*** SUPPLIED MATERIAL Section Begins ***

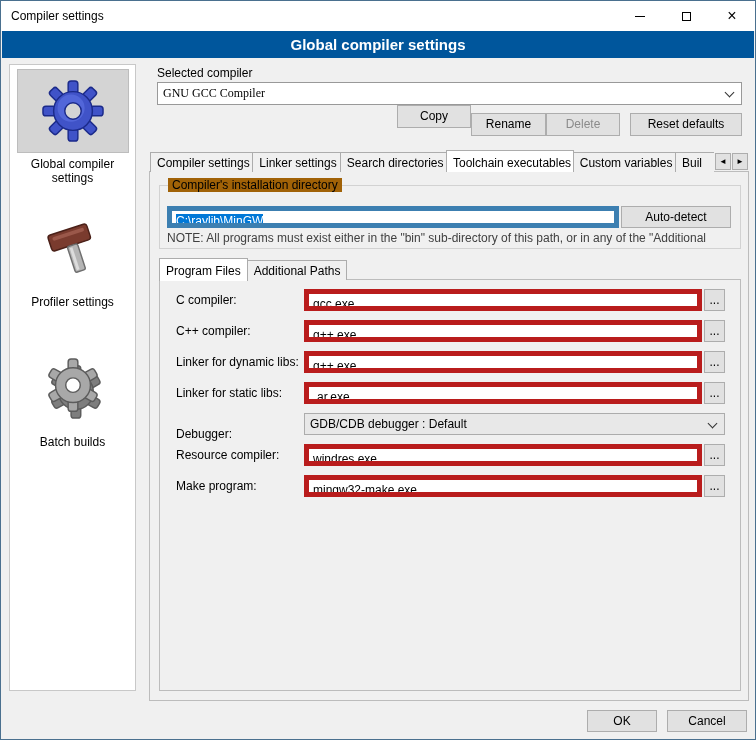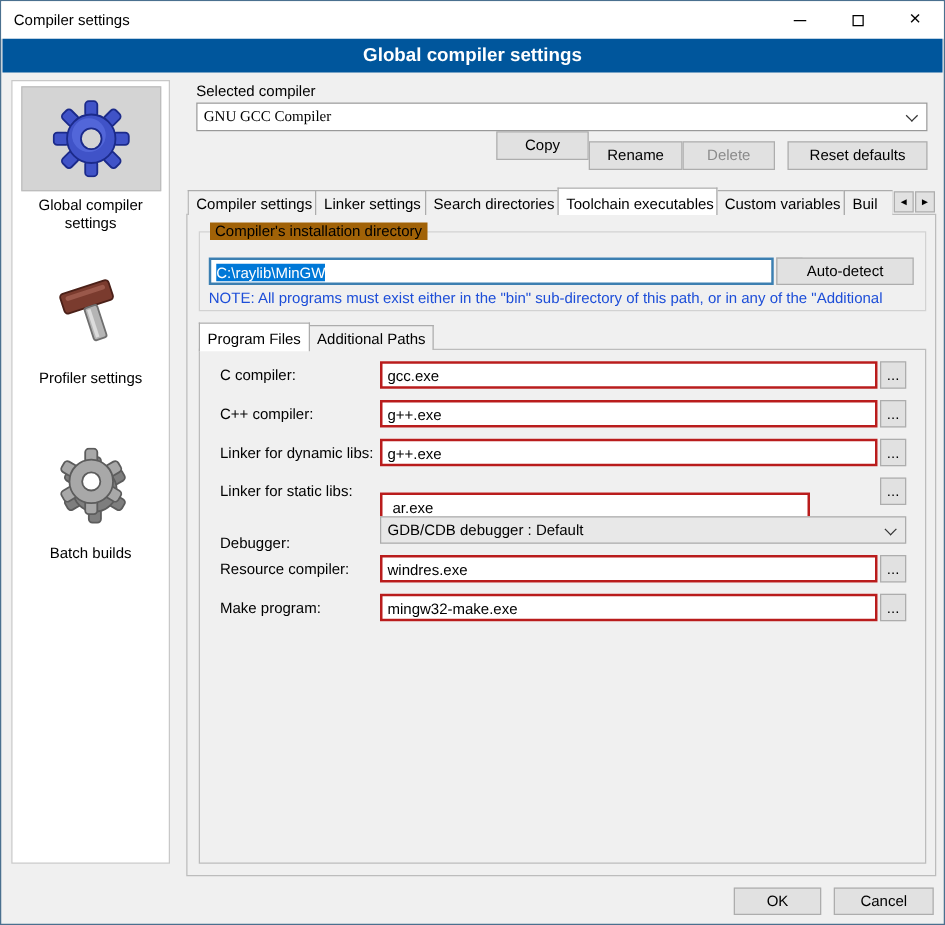--- a/index.html
+++ b/index.html
@@ -56,7 +56,7 @@
   .groupbox { position:absolute; border:1px solid #d2d2d2; z-index:2; }
   .group-label { position:absolute; top:-8px; left:8px; background:#a16207; padding:0 4px; white-space:nowrap; }
 
-  .textbox { position:absolute; background:#fff; border:2px solid #b91c1c; line-height:20px; padding:0 4px;
+  .textbox { position:absolute; background:#fff; border:5px solid #b91c1c; line-height:20px; padding:0 4px;
              white-space:nowrap; overflow:hidden; z-index:2; }
   .textbox.focused { border-color:#3c7fb1; }
   .selection { background:#0078D7; color:#fff; }

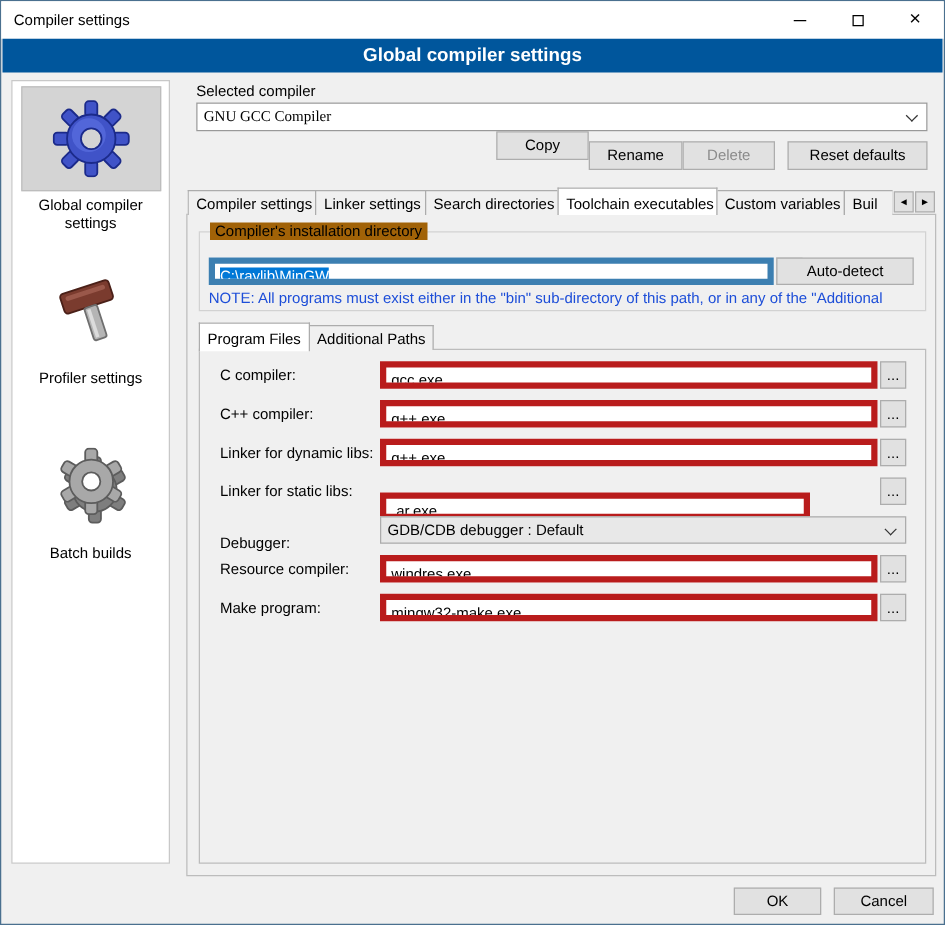--- a/index.html
+++ b/index.html
@@ -61,7 +61,7 @@
   .textbox.focused { border-color:#3c7fb1; }
   .selection { background:#0078D7; color:#fff; }
 
-  .note { position:absolute; color:#1d4ed8; white-space:nowrap; overflow:hidden; z-index:2; }
+  .note { position:absolute; color:#404040; white-space:nowrap; overflow:hidden; z-index:2; }
 
   .frow-label { position:absolute; white-space:nowrap; z-index:2; }
   .abs { position:absolute; z-index:2; }

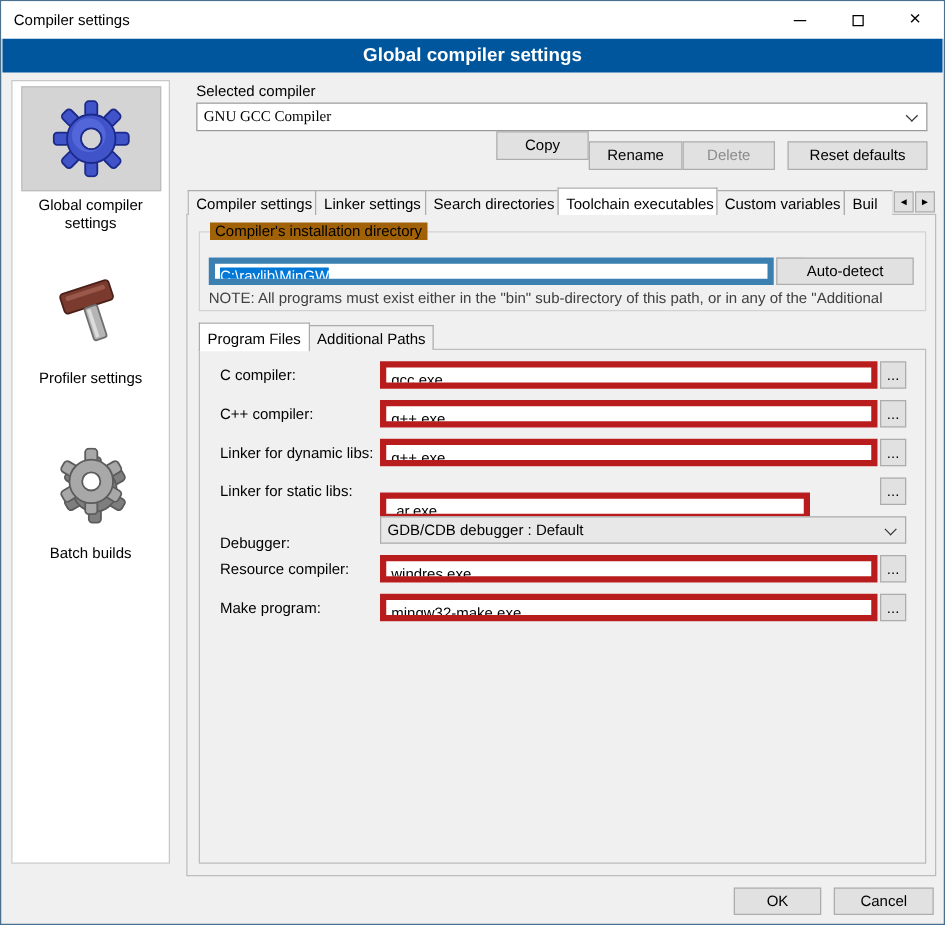--- a/index.html
+++ b/index.html
@@ -207,7 +207,7 @@
   <div class="btn small abs" style="left:703px; top:350px; width:21px;">...</div>
 
   <span class="frow-label" style="left:175px; top:385px;">Linker for static libs:</span>
-  <div class="textbox" style="left:303px; top:393px; width:344px; height:22px;padding-left:8px;"><span>ar.exe</span></div>
+  <div class="textbox" style="left:303px; top:381px; width:398px; height:22px;padding-left:8px;"><span>ar.exe</span></div>
   <div class="btn small abs" style="left:703px; top:381px; width:21px;">...</div>
 
   <span class="frow-label" style="left:175px; top:426px;">Debugger:</span>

*** SUPPLIED MATERIAL Section Ends ***

PROBLEM -
This task calls for the lines from the line containing "position:absolute; color:#404040; white-space:nowrap;" through the end of the listing, set down exactly and only, with pictures omitted.

EXERCISE OUTPUT -
+  .note { position:absolute; color:#404040; white-space:nowrap; overflow:hidden; z-index:2; }
 
   .frow-label { position:absolute; white-space:nowrap; z-index:2; }
   .abs { position:absolute; z-index:2; }

--- a/index.html
+++ b/index.html
@@ -207,7 +207,7 @@
   <div class="btn small abs" style="left:703px; top:350px; width:21px;">...</div>
 
   <span class="frow-label" style="left:175px; top:385px;">Linker for static libs:</span>
-  <div class="textbox" style="left:303px; top:393px; width:344px; height:22px;padding-left:8px;"><span>ar.exe</span></div>
+  <div class="textbox" style="left:303px; top:381px; width:398px; height:22px;padding-left:8px;"><span>ar.exe</span></div>
   <div class="btn small abs" style="left:703px; top:381px; width:21px;">...</div>
 
   <span class="frow-label" style="left:175px; top:426px;">Debugger:</span>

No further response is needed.